Although prior background isn't required, Ellison can be fairly technical at times, which doesn't exactly make this a popular work. Some subjects he beats to death. One of those being the 46 page chapter on natural contraception achieved through low metabolic energy/breastfeeding. Connoisseurs of the subject will be interested, but I wouldn't have minded a 3 - 5 page summary instead. Sans the historical background of the debate it can be sound-bited into:
Nature's contraceptive (amenorrhea after childbirth while breastfeeding) helps to prevent a woman from being saddled with the untenable task of metabolizing for three by scaling its effectiveness to the mother's available metabolic energy. (p. 126)Overall, it's a worthwhile account for those interested in evolutionary biology and/or reproduction who don't mind more detail than provided in more popular treatments (which tend to completely omit the evolutionary significance).
from the publisher:
Reproduction is among the most basic of human biological functions, both for our distant ancestors and for ourselves, whether we live on the plains of Africa or in North American suburbs. Our reproductive biology unites us as a species, but it has also been an important engine of our evolution. In the way our bodies function today we can see both the imprint of our formative past and implications for our future. It is the infinitely subtle and endlessly dramatic story of human reproduction and its evolutionary context that Peter T. Ellison tells in On Fertile Ground.
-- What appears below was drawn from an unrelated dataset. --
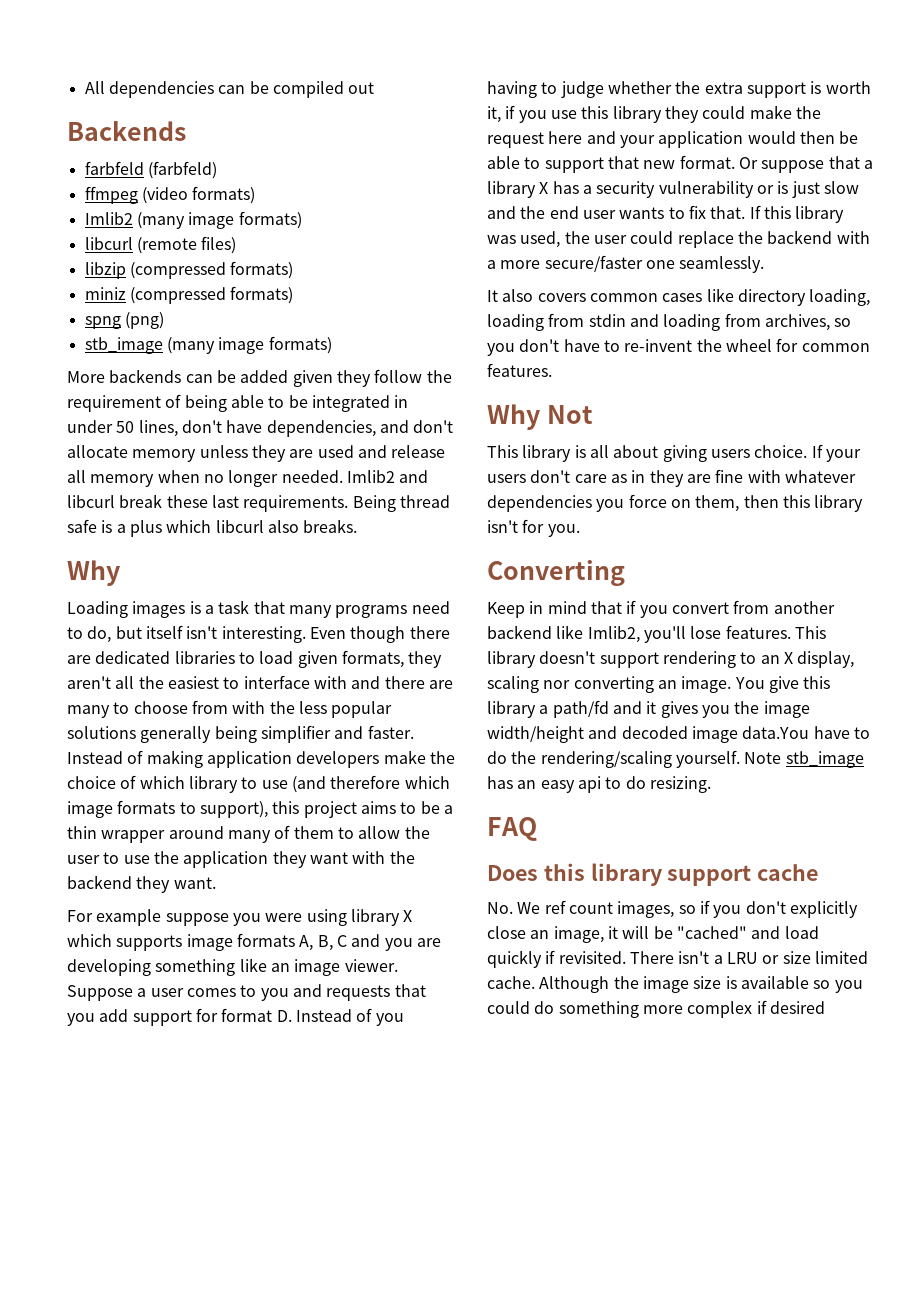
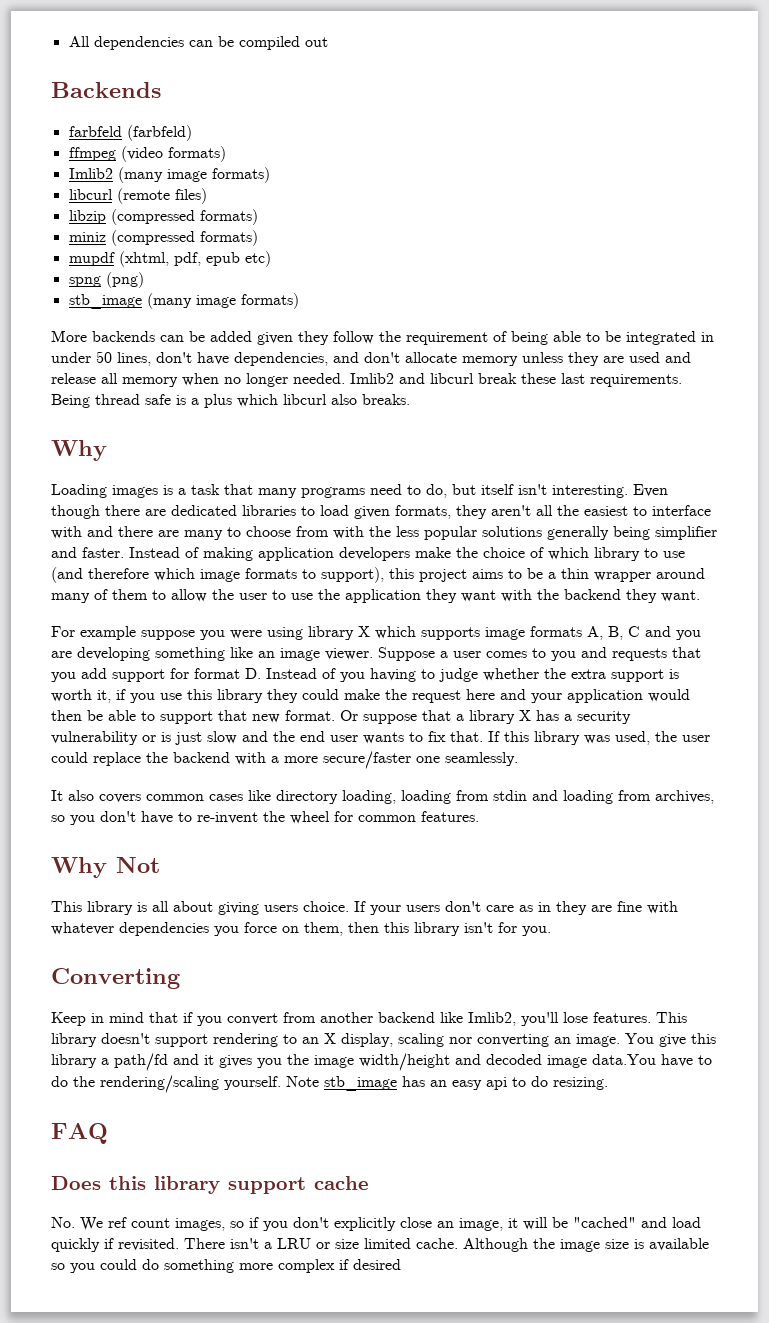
(294, 295) none -> [68,251,271,267] // mupdf (xhtml, pdf, epub etc)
Ranging from the latest achievements of modern fertility clinics to the lives of subsistence farmers in the rain forests of Africa, this book offers both a remarkably broad and a minutely detailed exploration of human reproduction. Ellison, a leading pioneer in the field, combines the perspectives of anthropology, stressing the range and variation of human experience; ecology, sensitive to the two-way interactions between humans and their environments; and evolutionary biology, emphasizing a functional understanding of human reproductive biology and its role in our evolutionary history.
Whether contrasting female athletes missing their periods and male athletes using anabolic steroids with Polish farm women and hunter-gatherers in Paraguay, or exploring the intricate choreography of an implanting embryo or of a nursing mother and her child, On Fertile Ground advances a rich and deeply satisfying explanation of the mechanisms by which we reproduce and the evolutionary forces behind their design.
Peter T. Ellison is Harvard College Professor, Professor of Anthropology, and Dean of the Graduate School of Arts and Sciences, Harvard University.
On Fertile Ground is a fine overview of the role of hormones in human reproduction, and of the way hormones and behavior interact. Authoritative and lively, it is the best place to start. --Melvin Konner, Emory University[an error occurred while processing this directive]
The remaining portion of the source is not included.